Tenía toda una noche para extenderme sobre un tema que, casualmente, me apasionaba por entonces: el miedo de los perros a la noche. Dejé mis cosas encima de la cama, y bajé rápido al comedor. En la cena, una docena de escritores, tras una breve presentación por parte del señor Cervantes, agente cultural de la cadena Avenida, compartimos impresiones parapetadas en el solipsismo y la envidia. El señor Cervantes nos dijo que con los tres mejores textos escritos editarían un lujoso libro de promoción hotelera. Y en caso de que la venta de su publicación generara beneficios -añadió-, éstos los donaríamos para aliviar el empobrecimiento del mundo. Luego el agente cultural de la cadena remataría su intervención, sugiriendo como personas merecedoras de esta compasión a los señores Undargarín y Díaz Ferrán que por aquellos días no tenían ni para pipas. ¡Y qué manía les ha dado a los emprendedores de este país por regalar parte sustancial de sus ganancias a oeneges de siglas dudosas -me comentó el comensal de mi derecha, también hombre de dudoso talante, y bigote con colorines de barata esencia, perfumado.
Tras la colación, subí ligero, ligero como el caldo de la cena, a mi habitación, presto a comenzar mi creación literaria.
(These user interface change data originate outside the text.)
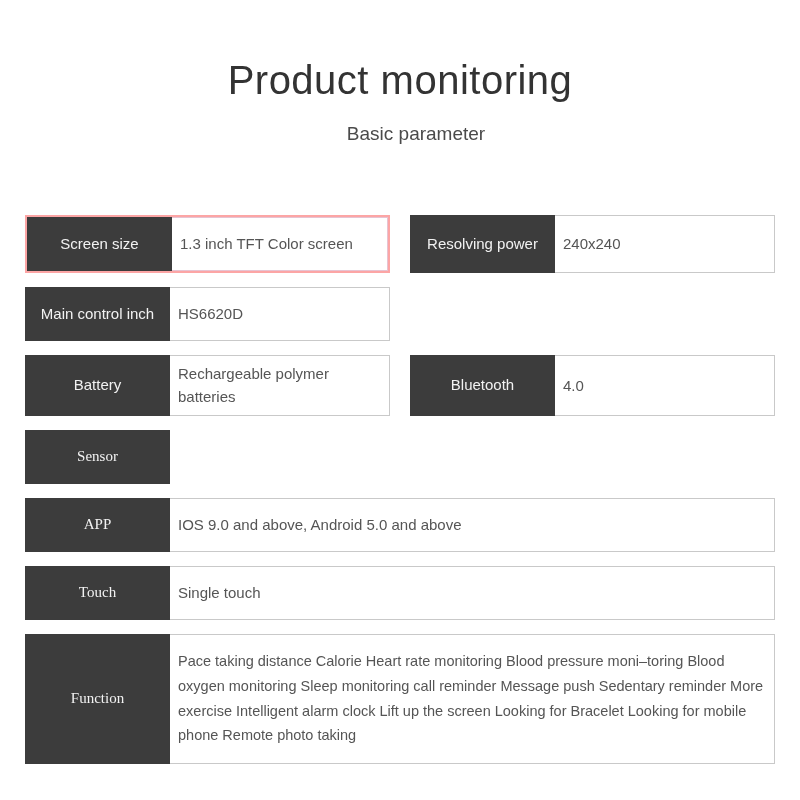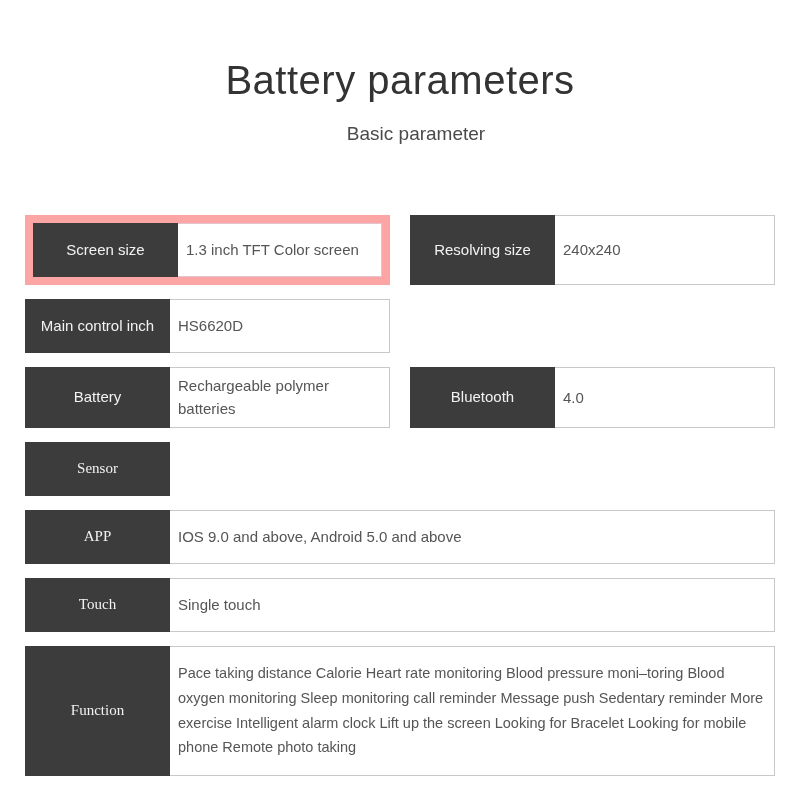"Battery parameters" div.title { text: Battery parameters -> Product monitoring }
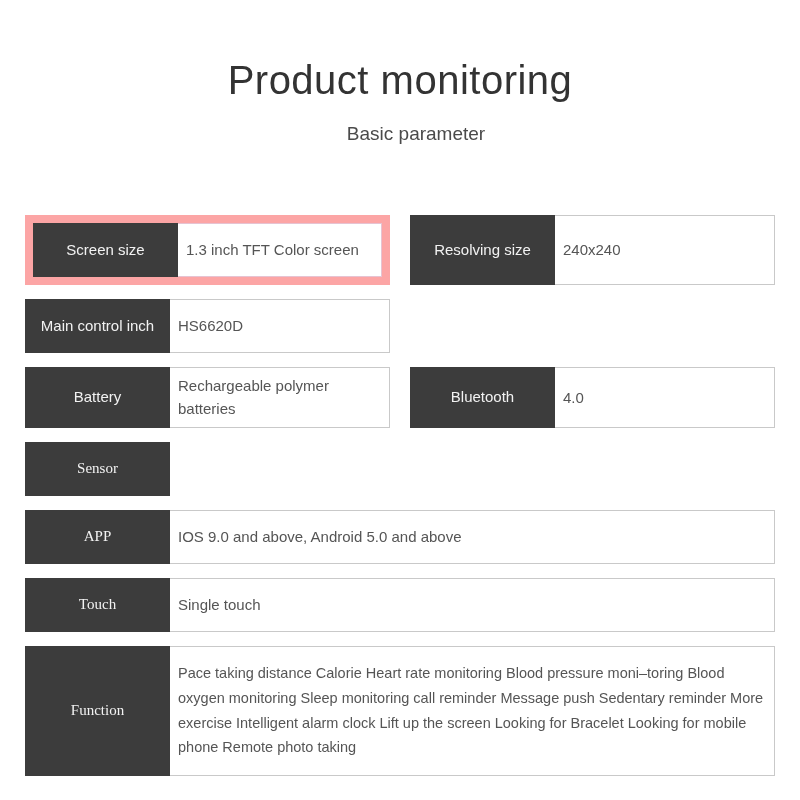"Screen size" .spec-row.highlight { border: 8px solid #fca5a5 -> 2px solid #fca5a5 }
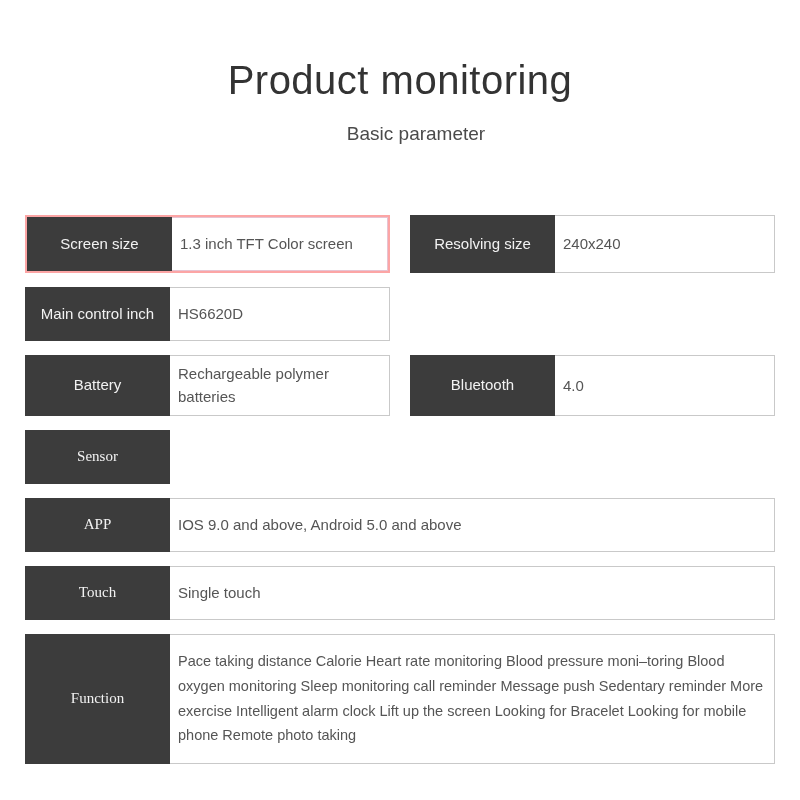"Resolving size" div.cell-label { text: size -> power }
Encima de una pequeña mesa, estaban los cincuenta folios, y a su lado, un sobre donde debería introducirlos ya escritos. Nada más. Ni ordenadores, ni wifi, ni televisión, ni banda ancha. Tampoco teléfonos, ni cobertura. La creatividad -nos había dicho el señor Cervantes durante la cena- no precisa de maletas abarrotadas. La inspiración cuanto más liviana, mejor vuela.
Y nada más coser mi culo a la silla, el tra-ca-tra-ca de un motor a toda marcha, parecido a los ladridos de un perro resfriado, se cuela por la paredes de la habitación. Y como no dispongo de interfono para comunicarme con recepción y decirles que con aquellos ruidos es imposible concentrarme, yo mismo salgo al pasillo para tratar de resolver aquel estropicio. Y al abrir la puerta de la habitación, me encuentro con una joven vestida de camarera, que me dice insinuante:
Soy la gobernanta de este hotel. ¿Qué puedo hacer por usted? ¿Acaso teme el llanto de los perros desgarrar la noche? Y si es que tiene miedo, conozco yo una manera.... Usted como escritor sabrá aquello que dijera M. Duras: "hacer mucho el amor es el remedio para vencer el miedo."El amanecer risueño nos sorprendería a los dos aún abrazados en la cama. La joven me ayudó a meter en el sobre los folios en blanco, inmaculados, sin letra alguna. Y dijo besando una a una las hojas vírgenes antes de meterlas dentro: metamos también con ellas nuestro amor-anti-miedo de esta noche.
A las ocho y media, el señor Cervantes nos esperaba abajo, en el desayuno, para darnos las últimas instrucciones.
Al cabo de un mes, los escritores convocados volveríamos a vernos en este mismo hotel para conocer a los ganadores del concurso. No hace falta decir, que yo fui uno de los tres finalistas.